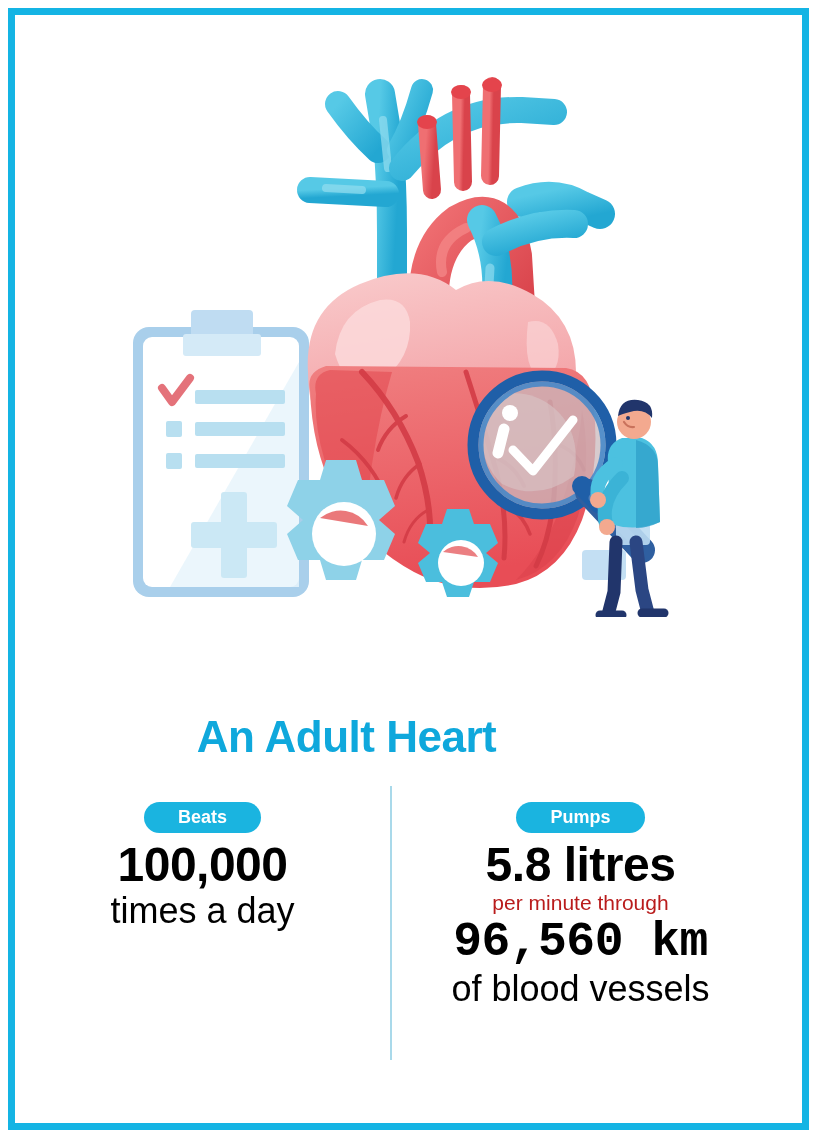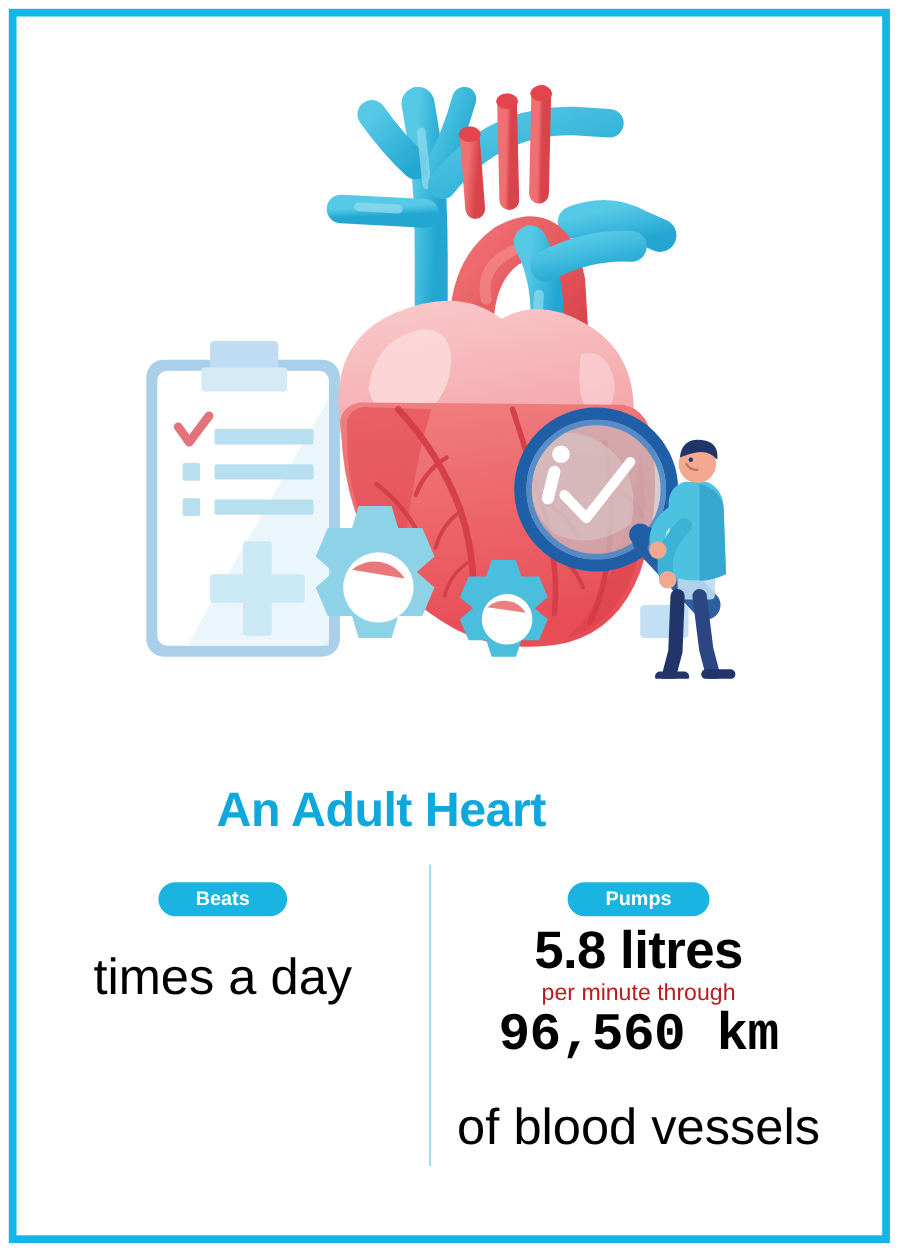--- a/index.html
+++ b/index.html
@@ -86,26 +86,25 @@
   .big {
     font-size: 48px;
     font-weight: bold;
     color: #000000;
     line-height: 1.08;
     letter-spacing: -0.5px;
     margin-top: 6px;
     white-space: nowrap;
   }
   .mid {
-    font-size: 46px;
+    font-size: 36px;
     font-weight: normal;
     color: #000000;
     line-height: 1.1;
     white-space: nowrap;
-    margin-top: 30px;
   }
   .small {
     font-size: 21px;
     font-weight: normal;
     color: #b91c1c;
     line-height: 1.15;
     white-space: nowrap;
   }
   .big.tight { margin-top: 2px; font-family: Liberation Mono, monospace; }
 </style>
@@ -289,20 +288,21 @@
       </g>
     </svg>
   </div>
 
   <div id="title">An Adult Heart</div>
 
   <div id="divider"></div>
 
   <div id="col-left" class="stat-col">
     <div class="pill">Beats</div>
+    <div class="big">100,000</div>
     <div class="mid">times a day</div>
   </div>
 
   <div id="col-right" class="stat-col">
     <div class="pill">Pumps</div>
     <div class="big">5.8 litres</div>
     <div class="small">per minute through</div>
     <div class="big tight">96,560 km</div>
     <div class="mid">of blood vessels</div>
   </div>

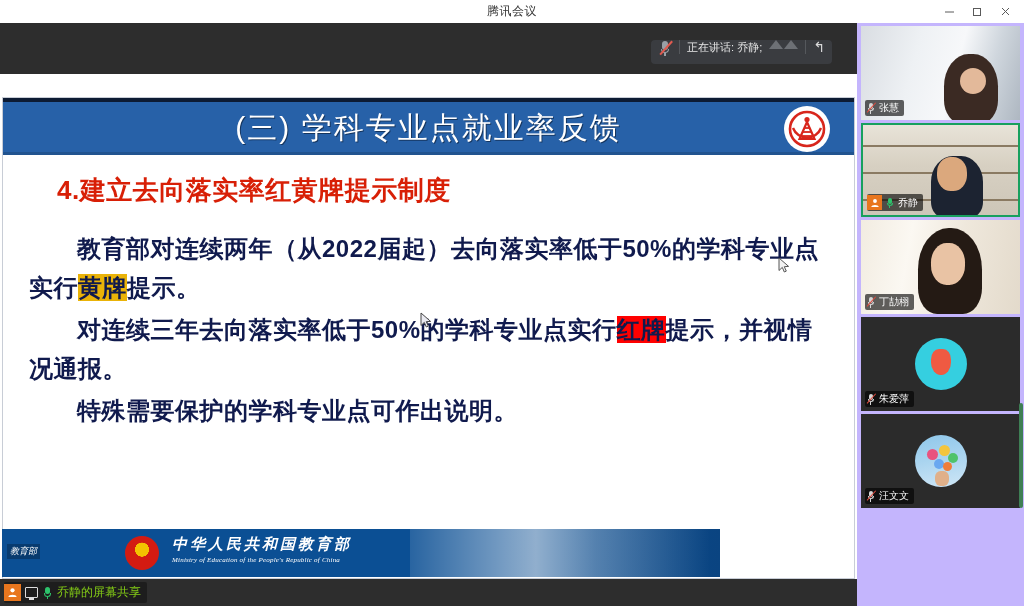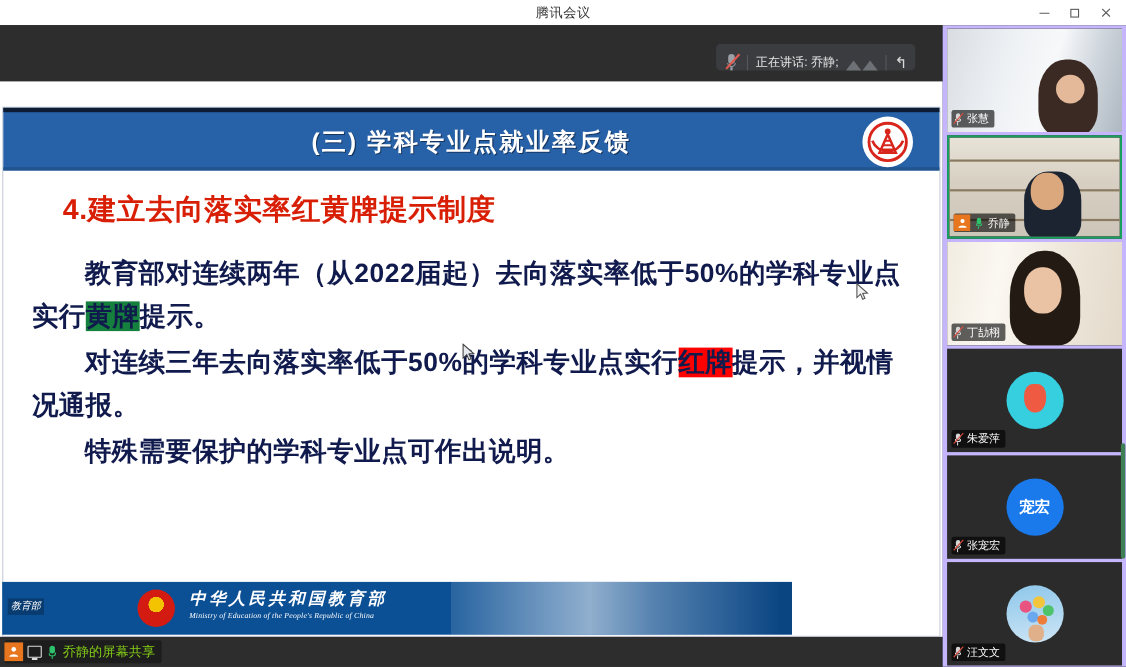--- a/index.html
+++ b/index.html
@@ -14,21 +14,21 @@
   .wc{ width:26px; height:21px; display:flex; align-items:center; justify-content:center;
     color:#5a5a5a; font-size:12px; line-height:1; }
   .wc svg{ display:block; }
 
   
   .stage{ position:absolute; left:0; top:23px; width:857px; height:583px; background:#2d2d2d; }
 
   
   .topbar{ position:absolute; left:0; top:0; width:857px; height:51px; background:#2d2d2d; }
   .speak-pill{ position:absolute; right:25px; top:29px; transform:translateY(-50%);
-    height:24px; background:#3a3c40; border-radius:4px; display:flex; align-items:flex-end;
+    height:24px; background:#3a3c40; border-radius:4px; display:flex; align-items:flex-start;
     padding:0 7px; gap:7px; }
   .speak-pill .divider{ width:1px; height:14px; background:#55585c; }
   .speak-txt{ color:#e6e6e6; font-size:11px; white-space:nowrap; }
   .mic-off{ position:relative; width:14px; height:16px; }
   .mic-off .body{ position:absolute; left:4px; top:1px; width:6px; height:9px;
     background:#9aa0a6; border-radius:3px; }
   .mic-off .stand{ position:absolute; left:3px; top:9px; width:8px; height:4px;
     border:1.4px solid #9aa0a6; border-top:none; border-radius:0 0 5px 5px; }
   .mic-off .post{ position:absolute; left:6.3px; top:12.5px; width:1.4px; height:3px; background:#9aa0a6; }
   .mic-off .slash{ position:absolute; left:-1px; top:7px; width:18px; height:1.6px;
@@ -37,32 +37,32 @@
   .chev i{ display:block; width:0; height:0; border-left:7px solid transparent;
     border-right:7px solid transparent; border-bottom:9px solid #6d7075; }
   .back-arrow{ color:#d9d9d9; font-size:14px; line-height:1; }
 
   
   .slide{ position:absolute; left:0; top:51px; width:857px; height:505px; background:#ffffff; }
   .slide-inner{ position:absolute; left:2px; top:23px; width:853px; height:482px; background:#fff;
     border:1px solid #c8cdd6; }
   .banner{ position:absolute; left:0; top:0; width:100%; height:57px; background:#2761a8;
     border-top:4px solid #0d1b33; display:flex; align-items:center; justify-content:center; }
-  .banner .btitle{ color:#ffffff; font-size:22px; font-weight:bold; letter-spacing:2px;
+  .banner .btitle{ color:#ffffff; font-size:30px; font-weight:normal; letter-spacing:2px;
     text-shadow:1px 1px 0 #15355e; }
   .banner-underline{ position:absolute; left:0; bottom:0; width:100%; height:3px; background:#21538f; }
   .logo{ position:absolute; right:24px; top:50%; transform:translateY(-50%);
     width:46px; height:46px; border-radius:50%; background:#ffffff;
     display:flex; align-items:center; justify-content:center; }
 
   .body-txt{ position:absolute; left:0; top:57px; width:100%; padding:12px 26px 0 26px; }
   .heading{ color:#d81f06; font-size:26px; font-weight:bold; margin:6px 0 22px 28px; letter-spacing:.5px; }
   .para{ color:#101a4d; font-size:24px; font-weight:bold; line-height:1.62;
     text-indent:2em; margin-bottom:3px; letter-spacing:.5px; }
-  .hl-yellow{ background:#15803d; }
+  .hl-yellow{ background:#eab308; }
   .hl-red{ background:#ff0000; color:#101a4d; }
 
   
   .gov{ position:absolute; left:2px; bottom:2px; width:718px; height:48px;
     background:linear-gradient(90deg,#0b4f94 0%,#0b4f94 70%,#0a4481 100%); overflow:hidden;font-style:italic; }
   .gov .bldg{ position:absolute; left:408px; top:0; width:300px; height:48px;
     background:linear-gradient(90deg, rgba(255,255,255,.12) 0%, rgba(255,255,255,.55) 42%,
       rgba(255,255,255,.30) 62%, rgba(255,255,255,0) 100%); }
   .gov .emblem{ position:absolute; left:123px; top:7px; width:34px; height:34px; border-radius:50%;
     background:radial-gradient(circle at 50% 40%, #f3c200 0 26%, #d31b12 27% 100%); }
@@ -332,34 +332,20 @@
       <div class="mini-mic mic-muted">
         <div class="b"></div>
           <div class="s"></div>
           <div class="p"></div>
           <div class="sl"></div>
       </div>
       <span class="nm">朱爱萍</span>
     </div>
   </div>
 
-  <div class="tile">
-    <div class="avatar" style="background:#1a7aec;">
-      <span>宠宏</span>
-    </div>
-    <div class="namebar">
-      <div class="mini-mic mic-muted">
-        <div class="b"></div>
-          <div class="s"></div>
-          <div class="p"></div>
-          <div class="sl"></div>
-      </div>
-      <span class="nm">张宠宏</span>
-    </div>
-  </div>
 
   <div class="tile">
     <div class="avatar av-photo">
       <div class="fl" style="left:12px;top:14px;width:11px;height:11px;background:#e8537f;"></div>
       <div class="fl" style="left:24px;top:10px;width:11px;height:11px;background:#f3c53d;"></div>
       <div class="fl" style="left:33px;top:18px;width:10px;height:10px;background:#4fc36b;"></div>
       <div class="fl" style="left:19px;top:24px;width:10px;height:10px;background:#6aa8f0;"></div>
       <div class="fl" style="left:28px;top:27px;width:9px;height:9px;background:#ef7d3a;"></div>
       <div class="fl" style="left:20px;top:36px;width:14px;height:15px;border-radius:40%;background:#e0b08a;"></div>
     </div>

■ EXERCISE OBJECTIVE
Word for word, return the material above, but drop the pictures.

■ ANSWER SPACE
--- a/index.html
+++ b/index.html
@@ -86,26 +86,25 @@
   .big {
     font-size: 48px;
     font-weight: bold;
     color: #000000;
     line-height: 1.08;
     letter-spacing: -0.5px;
     margin-top: 6px;
     white-space: nowrap;
   }
   .mid {
-    font-size: 46px;
+    font-size: 36px;
     font-weight: normal;
     color: #000000;
     line-height: 1.1;
     white-space: nowrap;
-    margin-top: 30px;
   }
   .small {
     font-size: 21px;
     font-weight: normal;
     color: #b91c1c;
     line-height: 1.15;
     white-space: nowrap;
   }
   .big.tight { margin-top: 2px; font-family: Liberation Mono, monospace; }
 </style>
@@ -289,20 +288,21 @@
       </g>
     </svg>
   </div>
 
   <div id="title">An Adult Heart</div>
 
   <div id="divider"></div>
 
   <div id="col-left" class="stat-col">
     <div class="pill">Beats</div>
+    <div class="big">100,000</div>
     <div class="mid">times a day</div>
   </div>
 
   <div id="col-right" class="stat-col">
     <div class="pill">Pumps</div>
     <div class="big">5.8 litres</div>
     <div class="small">per minute through</div>
     <div class="big tight">96,560 km</div>
     <div class="mid">of blood vessels</div>
   </div>

--- a/index.html
+++ b/index.html
@@ -14,21 +14,21 @@
   .wc{ width:26px; height:21px; display:flex; align-items:center; justify-content:center;
     color:#5a5a5a; font-size:12px; line-height:1; }
   .wc svg{ display:block; }
 
   
   .stage{ position:absolute; left:0; top:23px; width:857px; height:583px; background:#2d2d2d; }
 
   
   .topbar{ position:absolute; left:0; top:0; width:857px; height:51px; background:#2d2d2d; }
   .speak-pill{ position:absolute; right:25px; top:29px; transform:translateY(-50%);
-    height:24px; background:#3a3c40; border-radius:4px; display:flex; align-items:flex-end;
+    height:24px; background:#3a3c40; border-radius:4px; display:flex; align-items:flex-start;
     padding:0 7px; gap:7px; }
   .speak-pill .divider{ width:1px; height:14px; background:#55585c; }
   .speak-txt{ color:#e6e6e6; font-size:11px; white-space:nowrap; }
   .mic-off{ position:relative; width:14px; height:16px; }
   .mic-off .body{ position:absolute; left:4px; top:1px; width:6px; height:9px;
     background:#9aa0a6; border-radius:3px; }
   .mic-off .stand{ position:absolute; left:3px; top:9px; width:8px; height:4px;
     border:1.4px solid #9aa0a6; border-top:none; border-radius:0 0 5px 5px; }
   .mic-off .post{ position:absolute; left:6.3px; top:12.5px; width:1.4px; height:3px; background:#9aa0a6; }
   .mic-off .slash{ position:absolute; left:-1px; top:7px; width:18px; height:1.6px;
@@ -37,32 +37,32 @@
   .chev i{ display:block; width:0; height:0; border-left:7px solid transparent;
     border-right:7px solid transparent; border-bottom:9px solid #6d7075; }
   .back-arrow{ color:#d9d9d9; font-size:14px; line-height:1; }
 
   
   .slide{ position:absolute; left:0; top:51px; width:857px; height:505px; background:#ffffff; }
   .slide-inner{ position:absolute; left:2px; top:23px; width:853px; height:482px; background:#fff;
     border:1px solid #c8cdd6; }
   .banner{ position:absolute; left:0; top:0; width:100%; height:57px; background:#2761a8;
     border-top:4px solid #0d1b33; display:flex; align-items:center; justify-content:center; }
-  .banner .btitle{ color:#ffffff; font-size:22px; font-weight:bold; letter-spacing:2px;
+  .banner .btitle{ color:#ffffff; font-size:30px; font-weight:normal; letter-spacing:2px;
     text-shadow:1px 1px 0 #15355e; }
   .banner-underline{ position:absolute; left:0; bottom:0; width:100%; height:3px; background:#21538f; }
   .logo{ position:absolute; right:24px; top:50%; transform:translateY(-50%);
     width:46px; height:46px; border-radius:50%; background:#ffffff;
     display:flex; align-items:center; justify-content:center; }
 
   .body-txt{ position:absolute; left:0; top:57px; width:100%; padding:12px 26px 0 26px; }
   .heading{ color:#d81f06; font-size:26px; font-weight:bold; margin:6px 0 22px 28px; letter-spacing:.5px; }
   .para{ color:#101a4d; font-size:24px; font-weight:bold; line-height:1.62;
     text-indent:2em; margin-bottom:3px; letter-spacing:.5px; }
-  .hl-yellow{ background:#15803d; }
+  .hl-yellow{ background:#eab308; }
   .hl-red{ background:#ff0000; color:#101a4d; }
 
   
   .gov{ position:absolute; left:2px; bottom:2px; width:718px; height:48px;
     background:linear-gradient(90deg,#0b4f94 0%,#0b4f94 70%,#0a4481 100%); overflow:hidden;font-style:italic; }
   .gov .bldg{ position:absolute; left:408px; top:0; width:300px; height:48px;
     background:linear-gradient(90deg, rgba(255,255,255,.12) 0%, rgba(255,255,255,.55) 42%,
       rgba(255,255,255,.30) 62%, rgba(255,255,255,0) 100%); }
   .gov .emblem{ position:absolute; left:123px; top:7px; width:34px; height:34px; border-radius:50%;
     background:radial-gradient(circle at 50% 40%, #f3c200 0 26%, #d31b12 27% 100%); }
@@ -332,34 +332,20 @@
       <div class="mini-mic mic-muted">
         <div class="b"></div>
           <div class="s"></div>
           <div class="p"></div>
           <div class="sl"></div>
       </div>
       <span class="nm">朱爱萍</span>
     </div>
   </div>
 
-  <div class="tile">
-    <div class="avatar" style="background:#1a7aec;">
-      <span>宠宏</span>
-    </div>
-    <div class="namebar">
-      <div class="mini-mic mic-muted">
-        <div class="b"></div>
-          <div class="s"></div>
-          <div class="p"></div>
-          <div class="sl"></div>
-      </div>
-      <span class="nm">张宠宏</span>
-    </div>
-  </div>
 
   <div class="tile">
     <div class="avatar av-photo">
       <div class="fl" style="left:12px;top:14px;width:11px;height:11px;background:#e8537f;"></div>
       <div class="fl" style="left:24px;top:10px;width:11px;height:11px;background:#f3c53d;"></div>
       <div class="fl" style="left:33px;top:18px;width:10px;height:10px;background:#4fc36b;"></div>
       <div class="fl" style="left:19px;top:24px;width:10px;height:10px;background:#6aa8f0;"></div>
       <div class="fl" style="left:28px;top:27px;width:9px;height:9px;background:#ef7d3a;"></div>
       <div class="fl" style="left:20px;top:36px;width:14px;height:15px;border-radius:40%;background:#e0b08a;"></div>
     </div>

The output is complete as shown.